Se analisarmos a história da humanidade, descontados todo o otimismo gratuito e a perplexidade diante dos avanços da tecnologia nos últimos sessenta, setenta anos, chagaremos à conclusão de que somos umas bestas. Que loucura começar um texto assim, não é? Por que tanta agressividade? Não seria melhor suavizar um pouco mais o discurso?
Creio que não. Senão, vejamos: passamos boa parte dessa curta ou longa (depende do ponto de vista) história do mundo guerreando e nos destruindo uns aos outros, bem como disseminando loucura, pragas morais e doenças. De qualquer forma, foi assim, aos trancos e barrancos, que chegamos aos nossos dias.

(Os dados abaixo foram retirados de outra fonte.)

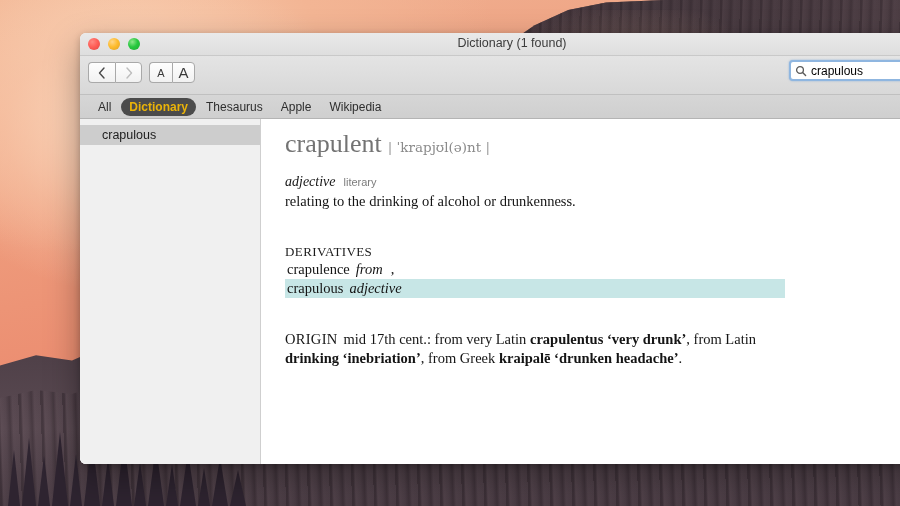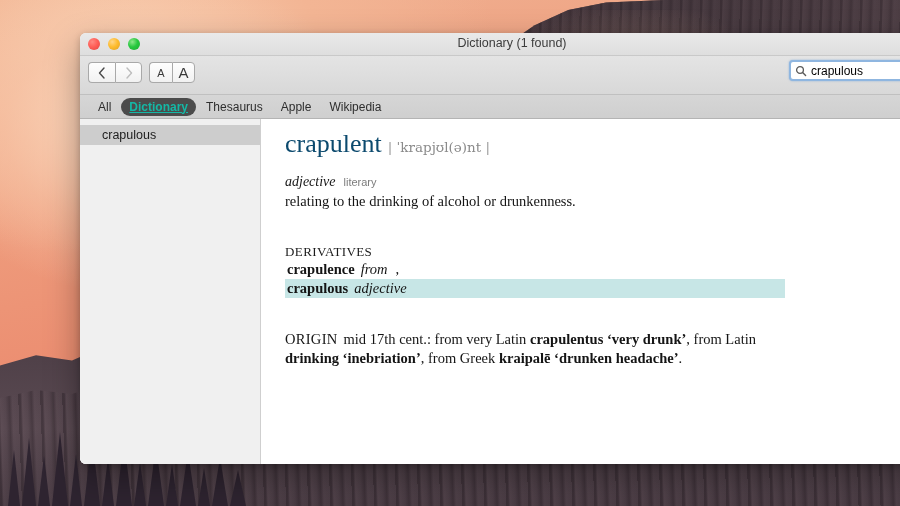"Dictionary" .tab.active { color: #14b8a6 -> #eab308; text-decoration: underline -> none }
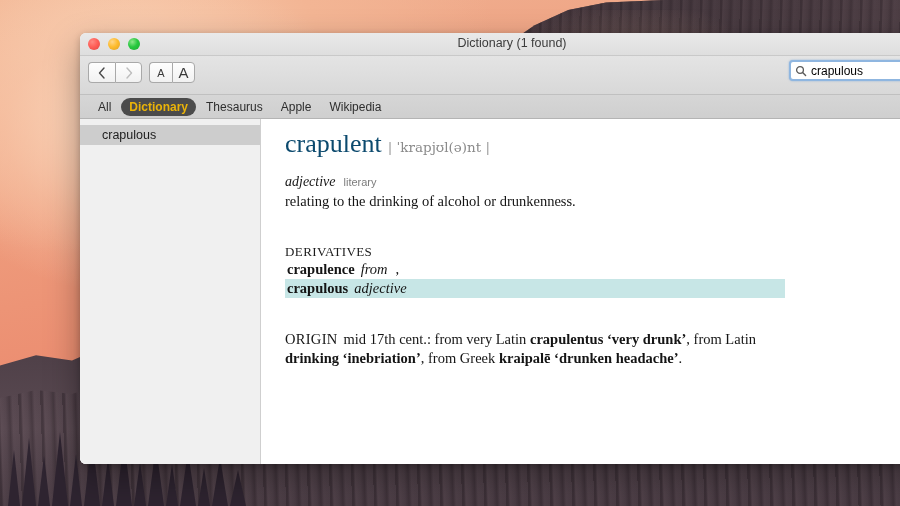"crapulent" .headword { color: #0c4a6e -> #737373 }
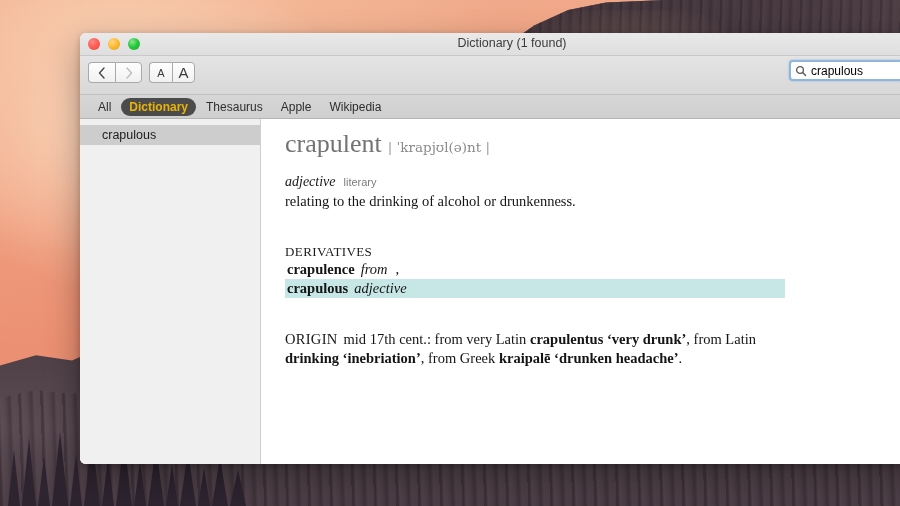"crapulence" .deriv-word { font-weight: bold -> normal }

Hodiernamente, não somos melhores, sob o prisma moral e ético, do que éramos há mais de dois mil anos. Ainda não aprendemos muita coisa. Ainda não sabemos o que fazer exatamente com a cachola. Eis um exemplo atualíssimo e de clareza solar: mergulhada em uma pandemia como a do covid-19, nossa angustiada sociedade pós-moderna, bombardeada por informações de veículos de comunicação e da grande rede mundial de computadores, não sabe que caminho seguir, entre os tantos, paradoxais e confusos, que surgem. A própria história da evolução do pensamento filosófico comprova isso.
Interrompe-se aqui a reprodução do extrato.